‘Monty Python’ Founder Terry Jones Has Passed Away

‘Monty Python’ Founder Terry Jones Has Passed Away

Terry Jones, the man who made Monty Python the cultural comedic force of its era and directed its biggest feature films including Life of Brian, has passed away.

Jones’ family announced that Jones had succumbed to his long battle with dementia, which was first reported in 2015.

“Terry passed away on the evening of 21 January 2020 at the age of 77 with his wife Anna Soderstrom by his side after a long, extremely brave but always good humoured battle with a rare form of dementia, FTD,” the family wrote.

His longtime friend and collaborator Michael Palin said “[Jones] was far more than one of the funniest writer-performers of his generation, he was the complete Renaissance comedian – writer, director, presenter, historian, brilliant children’s author, and the warmest, most wonderful company you could wish to have.”
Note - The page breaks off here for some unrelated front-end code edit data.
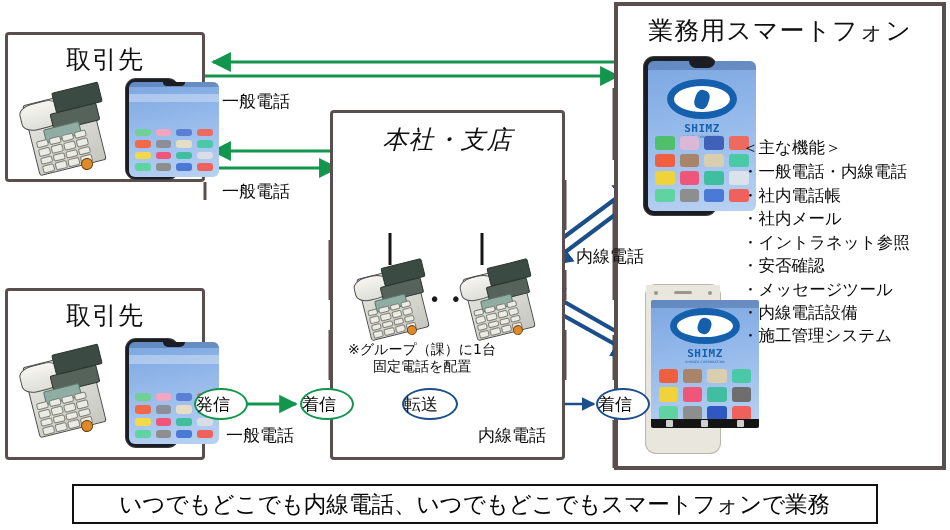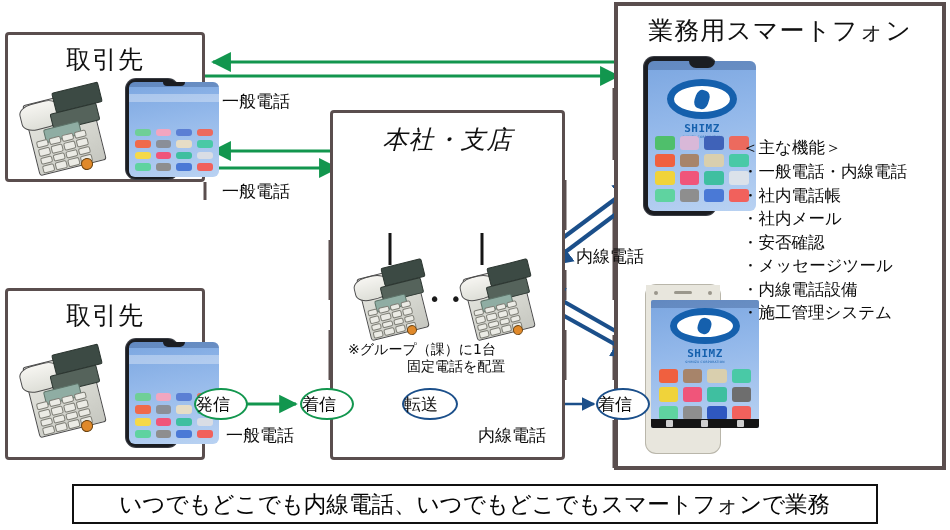--- a/index.html
+++ b/index.html
@@ -540,6 +540,7 @@
       <li>一般電話・内線電話</li>
       <li>社内電話帳</li>
       <li>社内メール</li>
+      <li>イントラネット参照</li>
       <li>安否確認</li>
       <li>メッセージツール</li>
       <li>内線電話設備</li>

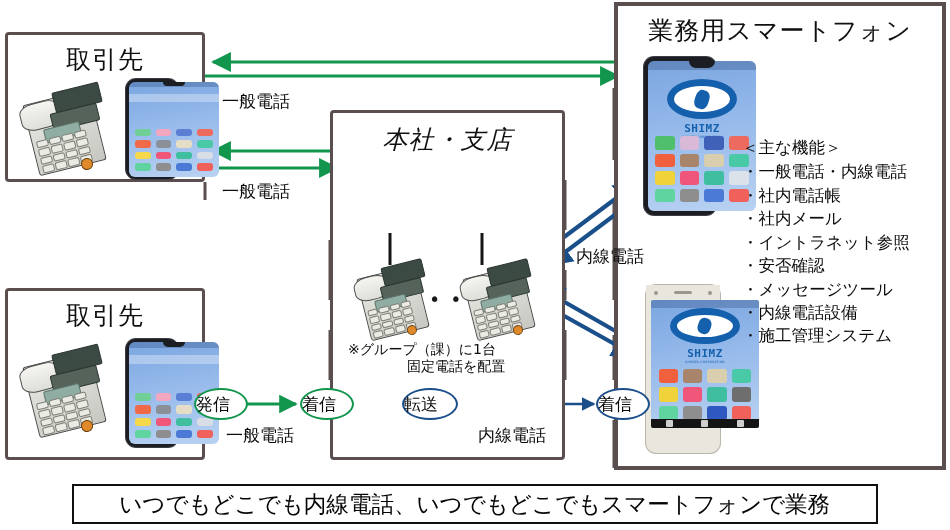--- a/index.html
+++ b/index.html
@@ -461,7 +461,7 @@
   </div>
 
   <div class="note" style="left:348px;top:341px;">※グループ（課）に1台</div>
-  <div class="note" style="left:373px;top:358px;margin-left:34px;">固定電話を配置</div>
+  <div class="note" style="left:373px;top:358px;">固定電話を配置</div>
 
   <div class="panel" id="smartphone-panel">
     <div class="panel-title" id="sp-title">業務用スマートフォン</div>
In 1969, Jones and Palin began the comedy sketch show that would make them famous. Monty Python’s Flying Circus, which Jones created with Eric Idle, John Cleese, Graham Chapman and animator Terry Gilliam. The show’s aesthetic is so familiar now that describing it feels superfluous, but there has been nothing like it before or since. Daring, surreal, pointed, shocking, thoughtful and always, always funny, Monty Python was one of the most influential comedy creations the century. It spawned millions of fans, hundreds of catchphrases and a host of imitators, but the knockoffs couldn’t even come close to the real thing. They didn’t have Jones, after all.

Jones co-directed Monthy Python and the Holy Grail, the troupe’s first foray into feature filmmaking. He directed the follow-up Life of Brian by himself. Life of Brian was a box office hit and a global controversy, a satirical re-telling of the life of Jesus that spawned accusations of blasphemy. Jones disagreed.

“I took the view it wasn’t blasphemous,” he told the Radio Times in 2011. “It was heretical because it criticized the structure of the church and the way it interpreted the Gospels. At the time religion seemed to be on the back burner and it felt like kicking a dead donkey. It has come back with a vengeance and we’d think twice about making it now.”

“I’m amazed we’re still discussing it, and I don’t know why,” he said in the same interview. “There’s lots of other good stuff around. I suspect it’s overrated.”

“Although,” he added. “It’s pretty good.”